# TASK PROMPT:
The required output is the line containing "delivery date: 2018-06-09 -> 2018-06-05" followed by every later line through the end of the data, all reproduced exactly.

---------- MATERIAL SUPPLIED

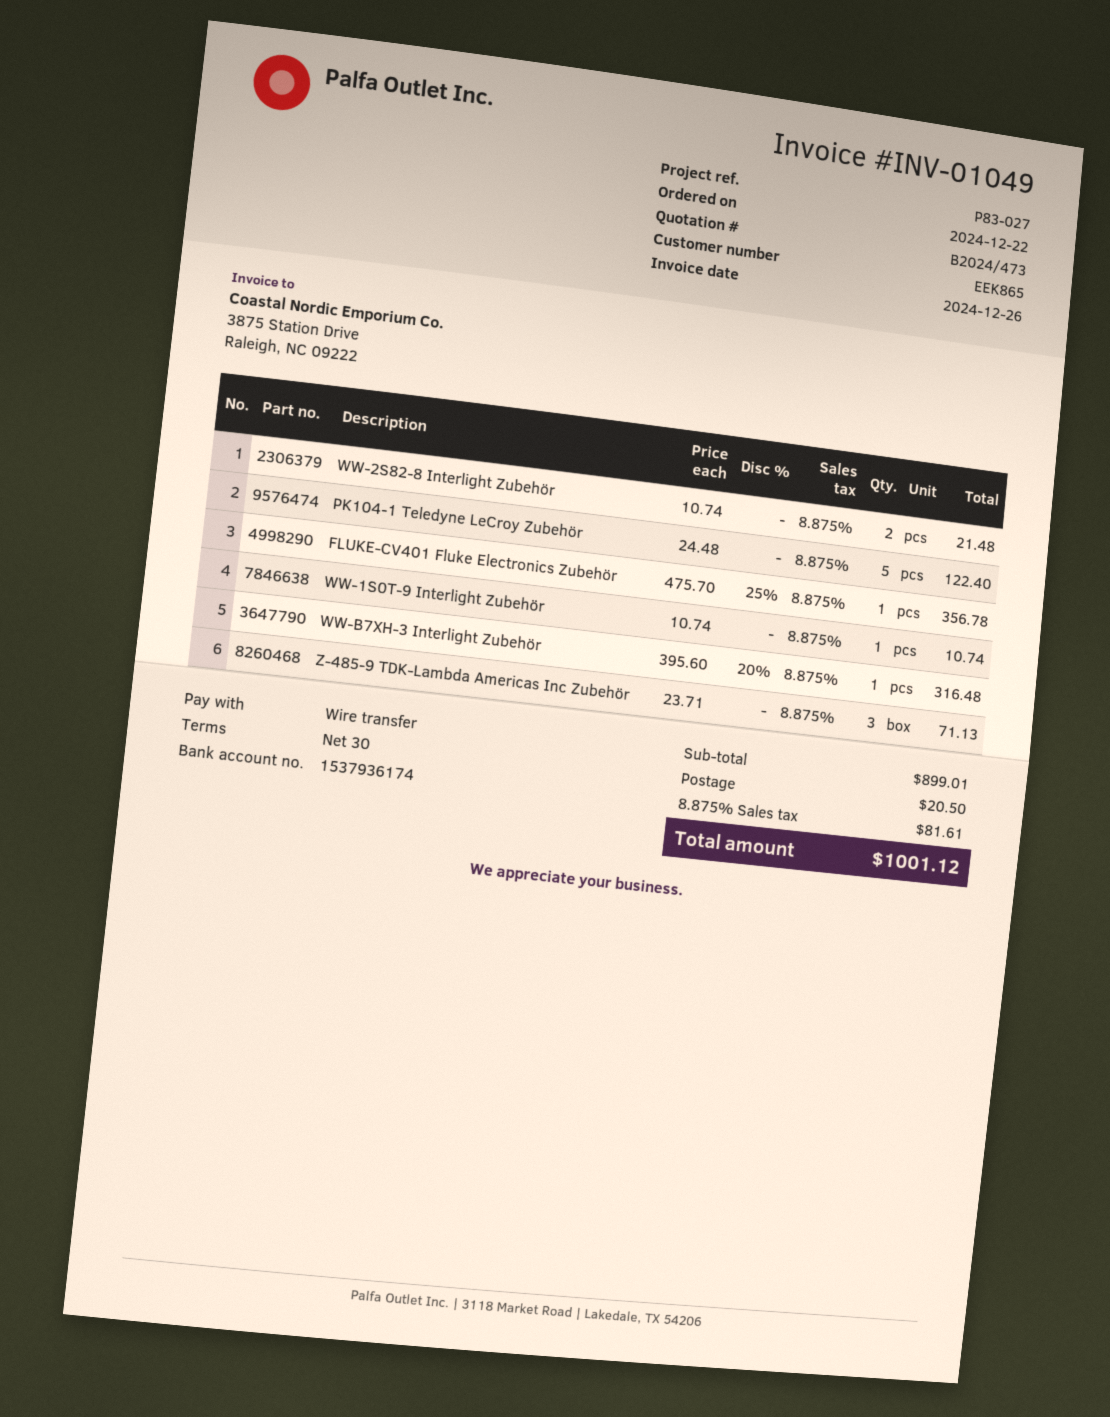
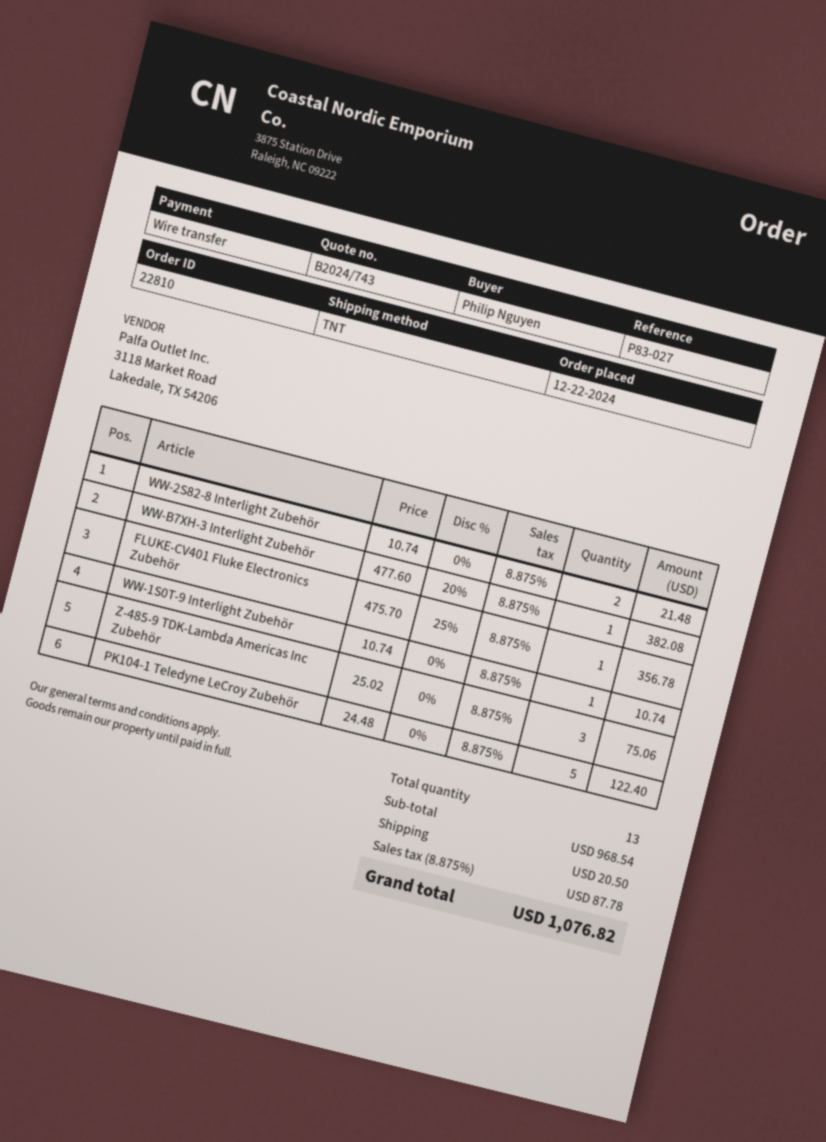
quote number: B2024/473 -> B2024/743
WW-B7XH-3 Interlight Zubehör: 1 x 395.60 - 20% = 316.48 -> 1 x 477.60 - 20% = 382.08
Z-485-9 TDK-Lambda Americas Inc Zubehör: 3 x 23.71 = 71.13 -> 3 x 25.02 = 75.06
subtotal: 899.01 -> 968.54
tax: 8.875% = 81.61 -> 8.875% = 87.78
total: 1001.12 -> 1076.82

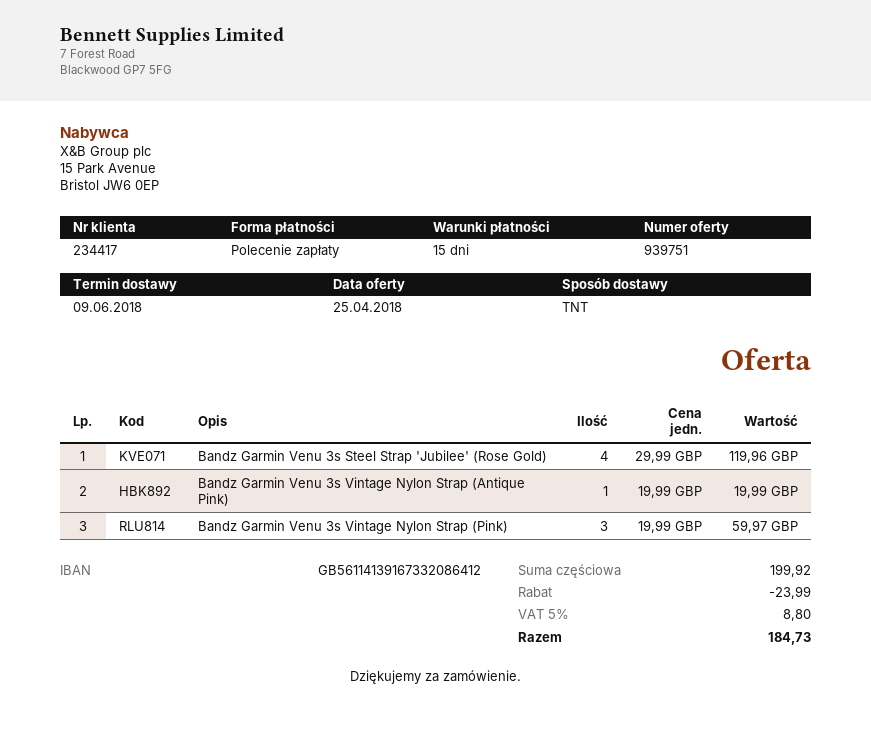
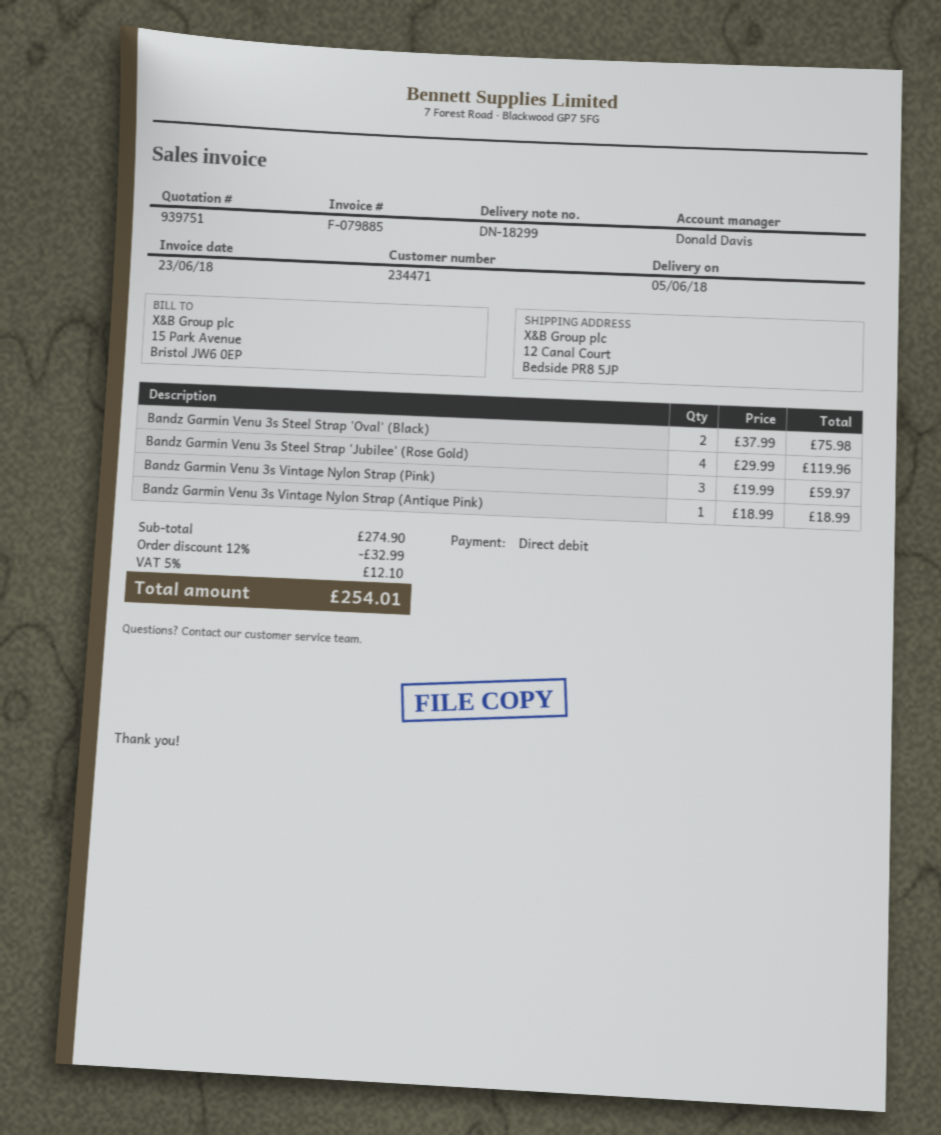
delivery date: 2018-06-09 -> 2018-06-05
customer number: 234417 -> 234471
Bandz Garmin Venu 3s Vintage Nylon Strap (Antique Pink): 1 x 19.99 = 19.99 -> 1 x 18.99 = 18.99
Bandz Garmin Venu 3s Steel Strap 'Oval' (Black): none -> 2 x 37.99 = 75.98
subtotal: 199.92 -> 274.90
discount: 23.99 -> 32.99
tax: 5% = 8.80 -> 5% = 12.10
total: 184.73 -> 254.01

--------------------

# ANSWER SPACE:
delivery date: 2018-06-09 -> 2018-06-05
customer number: 234417 -> 234471
Bandz Garmin Venu 3s Vintage Nylon Strap (Antique Pink): 1 x 19.99 = 19.99 -> 1 x 18.99 = 18.99
Bandz Garmin Venu 3s Steel Strap 'Oval' (Black): none -> 2 x 37.99 = 75.98
subtotal: 199.92 -> 274.90
discount: 23.99 -> 32.99
tax: 5% = 8.80 -> 5% = 12.10
total: 184.73 -> 254.01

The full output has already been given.